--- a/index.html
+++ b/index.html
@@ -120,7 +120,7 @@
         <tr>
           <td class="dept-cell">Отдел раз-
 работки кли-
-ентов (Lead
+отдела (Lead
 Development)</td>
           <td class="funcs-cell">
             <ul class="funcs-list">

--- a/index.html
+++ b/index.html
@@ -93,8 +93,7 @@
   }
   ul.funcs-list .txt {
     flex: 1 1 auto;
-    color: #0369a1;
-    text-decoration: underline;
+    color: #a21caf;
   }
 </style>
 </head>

⁂

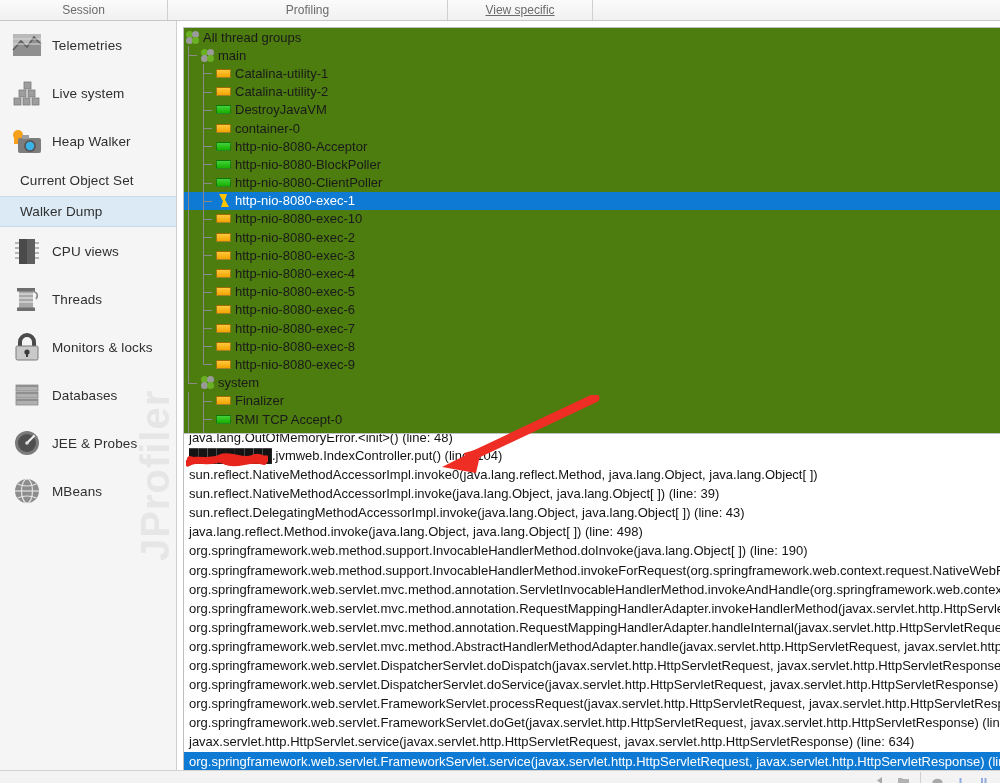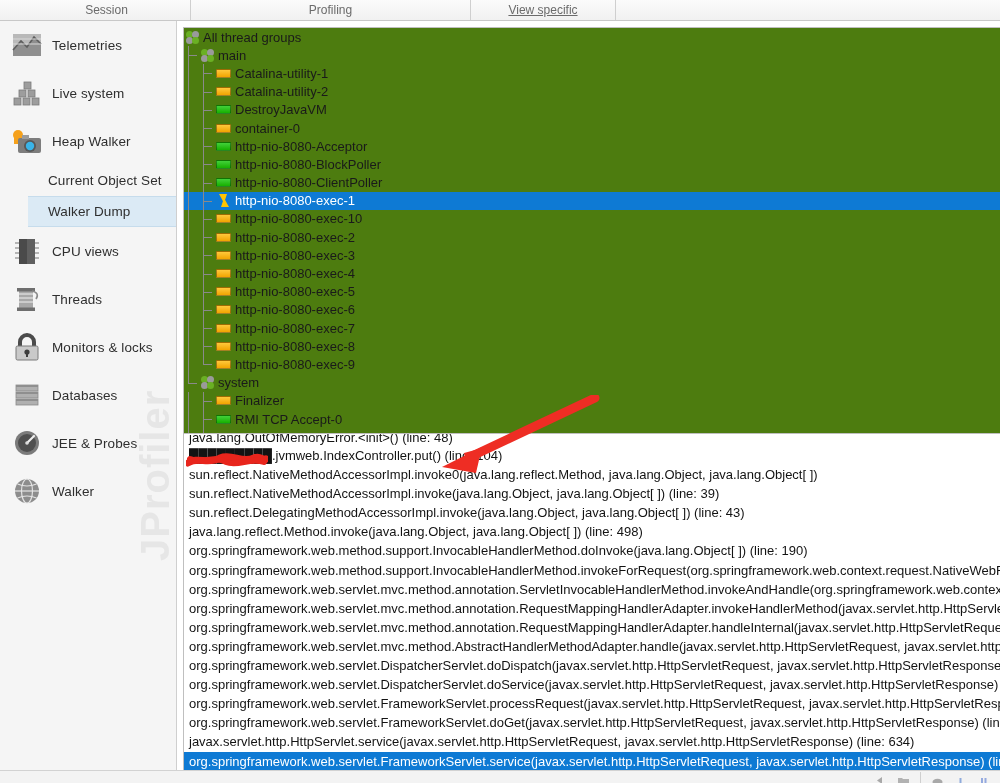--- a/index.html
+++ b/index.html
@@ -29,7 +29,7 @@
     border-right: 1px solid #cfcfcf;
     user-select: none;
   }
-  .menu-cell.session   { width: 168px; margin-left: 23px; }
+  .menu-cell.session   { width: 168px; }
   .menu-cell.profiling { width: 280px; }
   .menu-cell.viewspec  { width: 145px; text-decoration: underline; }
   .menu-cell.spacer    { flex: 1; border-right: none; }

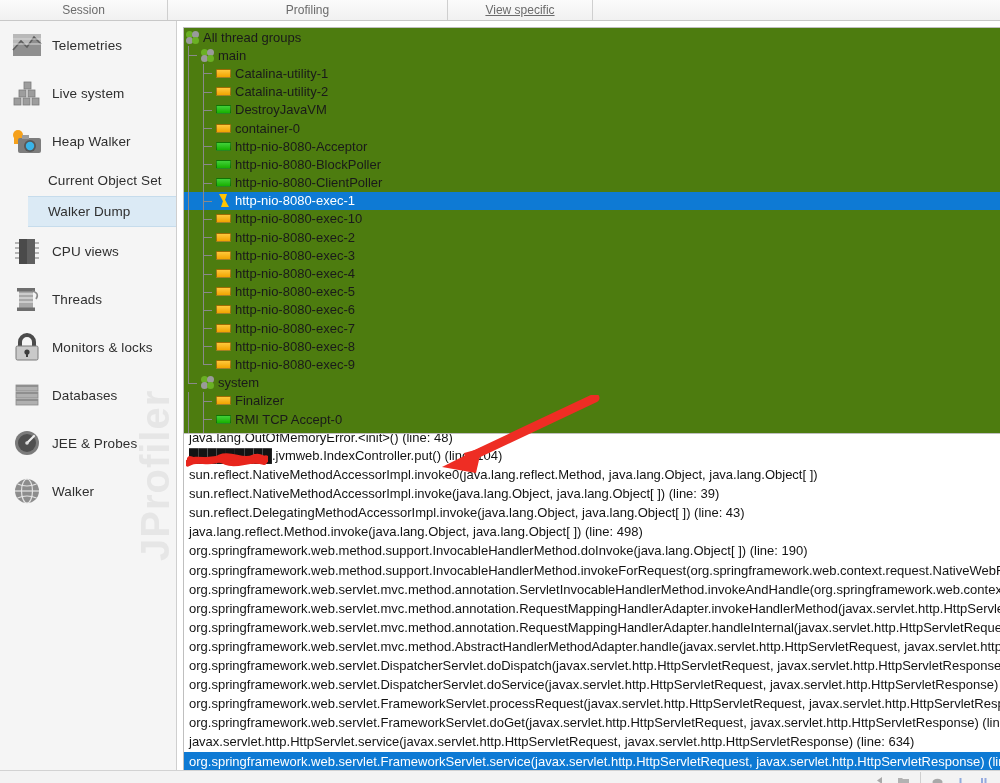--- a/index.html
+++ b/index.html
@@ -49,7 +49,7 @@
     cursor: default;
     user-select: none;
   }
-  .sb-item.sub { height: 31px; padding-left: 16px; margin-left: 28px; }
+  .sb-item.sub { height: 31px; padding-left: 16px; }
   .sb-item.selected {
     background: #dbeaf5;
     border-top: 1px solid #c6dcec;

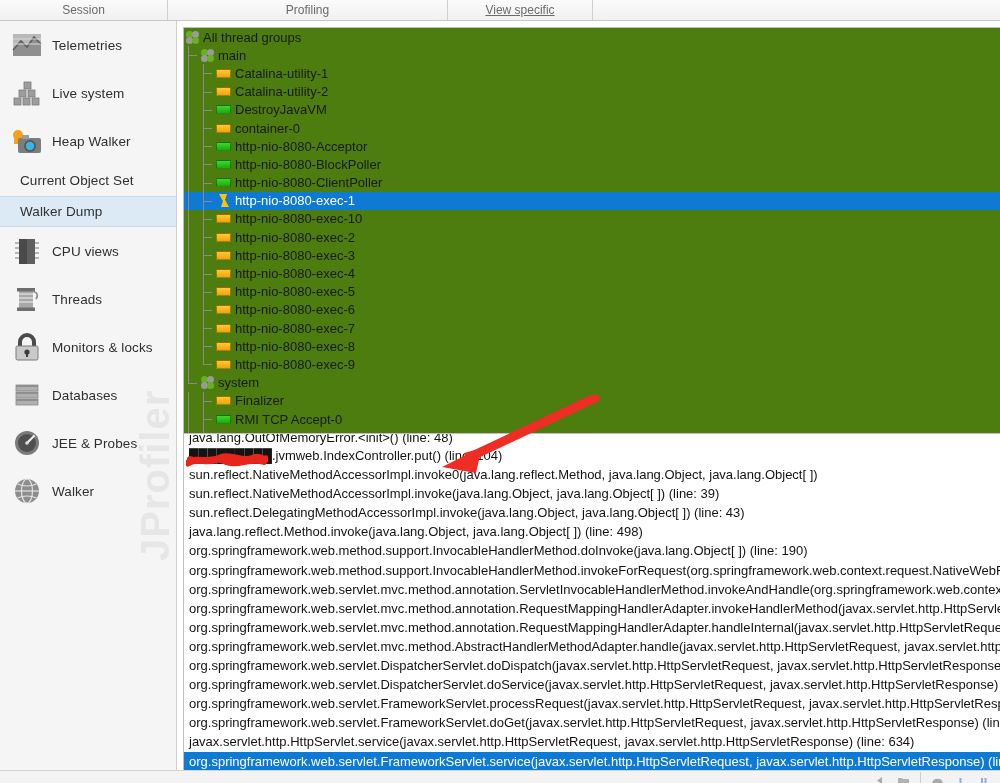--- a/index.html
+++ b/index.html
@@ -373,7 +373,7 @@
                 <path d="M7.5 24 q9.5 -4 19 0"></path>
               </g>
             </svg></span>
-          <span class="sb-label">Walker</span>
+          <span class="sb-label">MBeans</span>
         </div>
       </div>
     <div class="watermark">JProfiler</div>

⁂

__The task__
Search the records above for the string "padding". Report each line that has it.

__Task result__
-  .sb-item.sub { height: 31px; padding-left: 16px; margin-left: 28px; }
+  .sb-item.sub { height: 31px; padding-left: 16px; }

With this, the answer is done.